Primary tumorsphere formation was assessed in cells grown under anchorage-independent conditions in methylcellulose. HCC38 (5000) or SUM149 cells (10,000) were cultured in 0.9 mL of 1% methylcellulose/complete DMEM medium in ultra-low adhesion 24-well dishes (Corning, Corning, NY, USA) and cells cultured for 12–14 days. Primary tumorspheres were assessed by a blinded observer by counting colonies consisting of at least 6 cells from 4 fields per well with a 10x objective. Blinding was performed by having one individual set-up the experiment, coding each well, and a different individual count the colonies. We measured self-renewal by collecting primary tumorspheres by dilution in at least 3 volumes of PBS, dissociating them with trypsin for approximately 10 min, and re-seeding in 1% methylcellulose before evaluating secondary colonies after 10 days.
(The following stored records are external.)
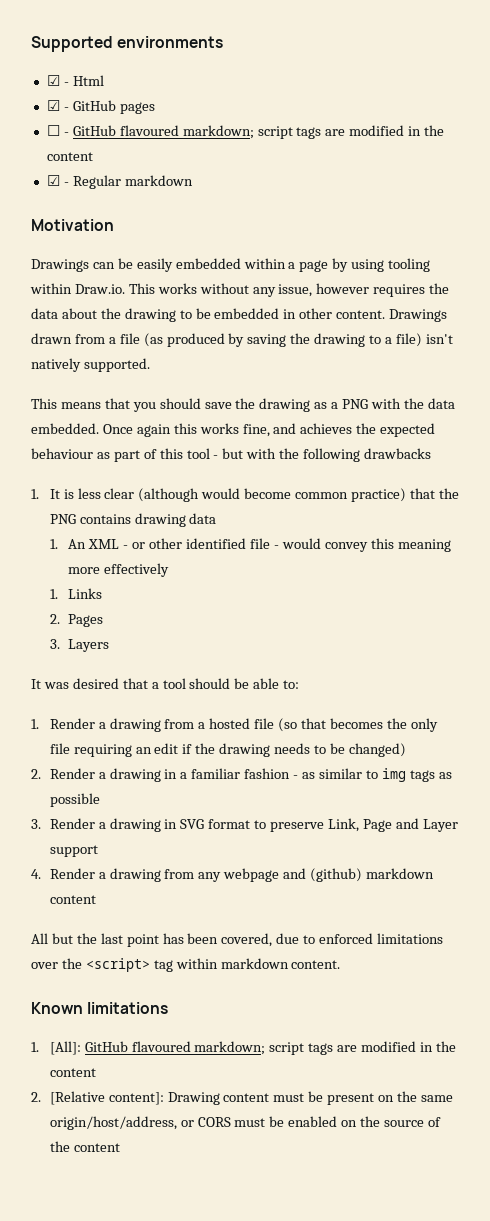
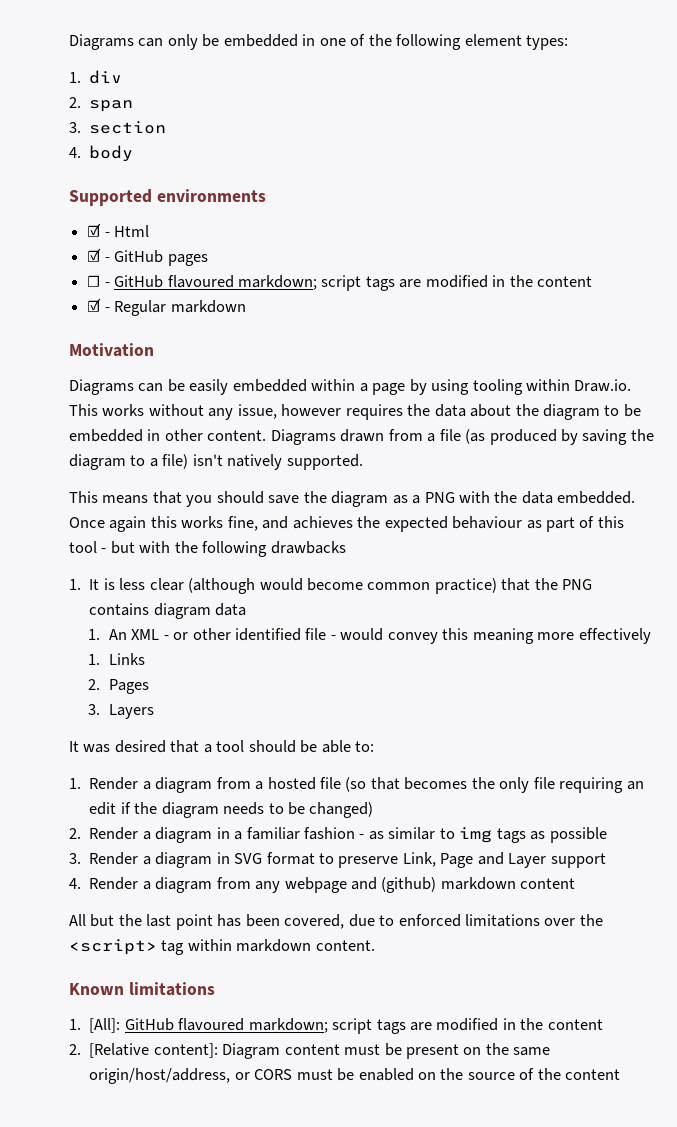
(31, 44) none -> [69,34,569,50] [69,70,123,84] [69,97,134,112] [69,121,167,134] [69,145,134,162] Diagrams can only be embedded in one of the following element types: // 1. div // 2. span // 3. section // 4. body //
[31,259,89,272] Drawings -> [69,379,134,395] Diagrams
[124,308,176,322] drawing -> [543,404,601,420] diagram
[389,309,448,322] Drawings -> [270,429,336,445] Diagrams
[314,333,366,347] drawing -> [69,454,126,470] diagram
[259,398,311,412] drawing -> [331,491,389,507] diagram
[134,513,186,527] drawing -> [153,603,211,619] diagram
[109,718,161,732] drawing -> [155,777,213,793] diagram
[219,743,271,757] drawing -> [161,802,219,818] diagram
[109,768,161,782] drawing -> [155,827,213,843] diagram
[109,818,161,832] drawing -> [155,852,213,868] diagram
[109,868,161,882] drawing -> [155,877,213,893] diagram
[167,1092,220,1105] Drawing -> [222,1043,281,1059] Diagram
For experiments with the S100A8/A9 inhibitor paquinimod (ABR-25757) or the RAGE inhibitor Azeliragon (TTP488) (Selleckchem, Houston, TX, USA), a single dose was added only once when embedding cells, and compared against cells receiving the same volume of vehicle (DMSO).

Orthotopic breast cancer

Tumors were generated by injection of HCC38 cells diluted in 50 μl sterile PBS into the inguinal fat pads of 8- to 10-week-old adult female nonobese diabetic/ severe combined immunodeficiency/ interleukin-2 receptor γ chain knockout (NSG) mice (purchased from UCSD Animal Care Program colony). Mice were randomized by body weight prior to tumor cell injection. All mice were monitored weekly for tumor formation by gentle palpation. Most tumors formed within 8–10 weeks. Tumor volume was measured with calipers twice weekly by a blinded observer. Blinding was readily achieved by having one individual perform the injections, referring to each mouse only by code, and another different individual responsible for detecting and measuring the tumors. The experiment was concluded, and mice were sacrificed just prior to the tumors reaching the maximum allowable size of 2 cm3 or 14 weeks. Estimated tumor initiating cell frequencies were calculated with the Extreme Limiting Dilution (ELDA) web-based tool [46]. Primary tumor mass was determined by assessing the wet weight of the resected tumors. Remaining tumor-free mice were harvested at 14 weeks and the absence of any detectable tumor was confirmed at necropsy. Sample size was selected based on prior experiments with the specific number of mice per condition indicated in the figure legends.

Ethics

All mouse studies described were approved by the UCSD Institutional Animal Care and Use Committee (IACUC) and performed in accordance with the guidelines set forth in the NIH’s Guide for the Care and Use of Laboratory Animals (National Academies Press, 2011).

Statistical analysis

Data presentation and statistical tests are indicated in the figure legends. Two-tailed Student’s t-tests were used for comparing two means while ANOVA was performed for 3 or more data sets. Post-hoc analysis was performed using an appropriate multiple comparison test as indicated in the legends. For all analyzes, P < 0.05 was considered statistically significant. Statistical analysis was performed using GraphPad Prism software (San Diego, CA, USA).